Among the records that follow, find the line with "- 1. 로그인 주소" and the line with "Mojo Capability Control.". Set down those lines and all lines between them exactly, without adding anything.

-- Supplied information follows --

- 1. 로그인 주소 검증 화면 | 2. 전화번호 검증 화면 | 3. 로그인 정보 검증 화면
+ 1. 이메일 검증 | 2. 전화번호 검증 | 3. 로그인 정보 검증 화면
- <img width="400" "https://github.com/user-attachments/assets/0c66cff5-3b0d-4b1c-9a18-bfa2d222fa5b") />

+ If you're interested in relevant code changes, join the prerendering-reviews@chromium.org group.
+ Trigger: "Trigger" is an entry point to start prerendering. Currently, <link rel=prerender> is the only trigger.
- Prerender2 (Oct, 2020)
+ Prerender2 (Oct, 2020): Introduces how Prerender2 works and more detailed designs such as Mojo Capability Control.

-- Supplied information concluded --
-- Supplied information follows --

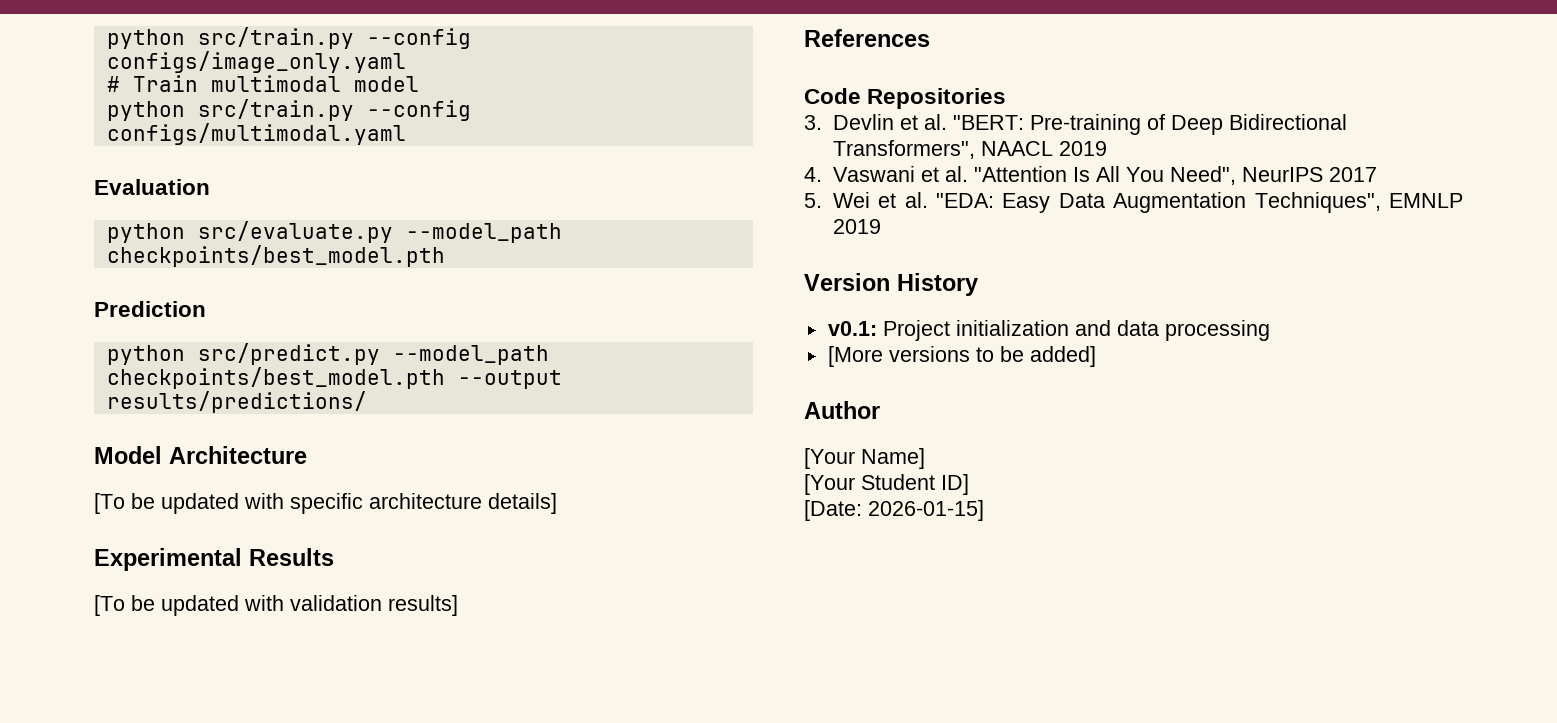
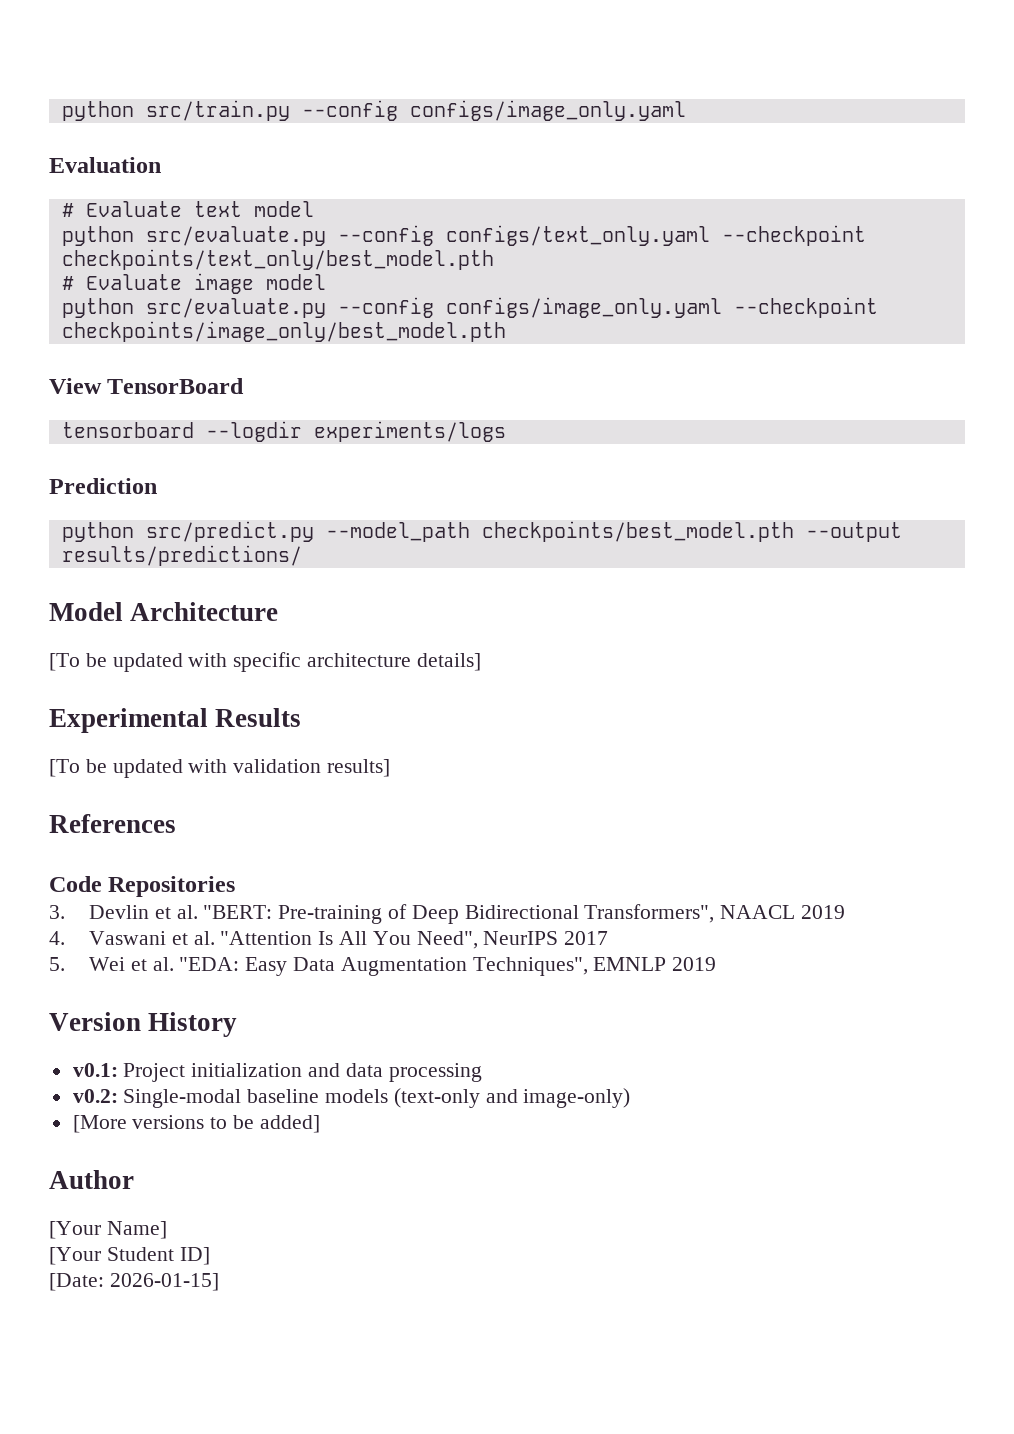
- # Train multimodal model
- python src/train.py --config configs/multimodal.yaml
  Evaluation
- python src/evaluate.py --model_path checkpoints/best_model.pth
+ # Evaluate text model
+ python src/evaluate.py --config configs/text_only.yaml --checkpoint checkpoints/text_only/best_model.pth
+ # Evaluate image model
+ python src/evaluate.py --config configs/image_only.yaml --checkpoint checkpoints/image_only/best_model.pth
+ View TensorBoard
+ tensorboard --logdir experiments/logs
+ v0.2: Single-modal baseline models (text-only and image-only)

-- Supplied information concluded --

Answer section.
- 1. 로그인 주소 검증 화면 | 2. 전화번호 검증 화면 | 3. 로그인 정보 검증 화면
+ 1. 이메일 검증 | 2. 전화번호 검증 | 3. 로그인 정보 검증 화면
- <img width="400" "https://github.com/user-attachments/assets/0c66cff5-3b0d-4b1c-9a18-bfa2d222fa5b") />

+ If you're interested in relevant code changes, join the prerendering-reviews@chromium.org group.
+ Trigger: "Trigger" is an entry point to start prerendering. Currently, <link rel=prerender> is the only trigger.
- Prerender2 (Oct, 2020)
+ Prerender2 (Oct, 2020): Introduces how Prerender2 works and more detailed designs such as Mojo Capability Control.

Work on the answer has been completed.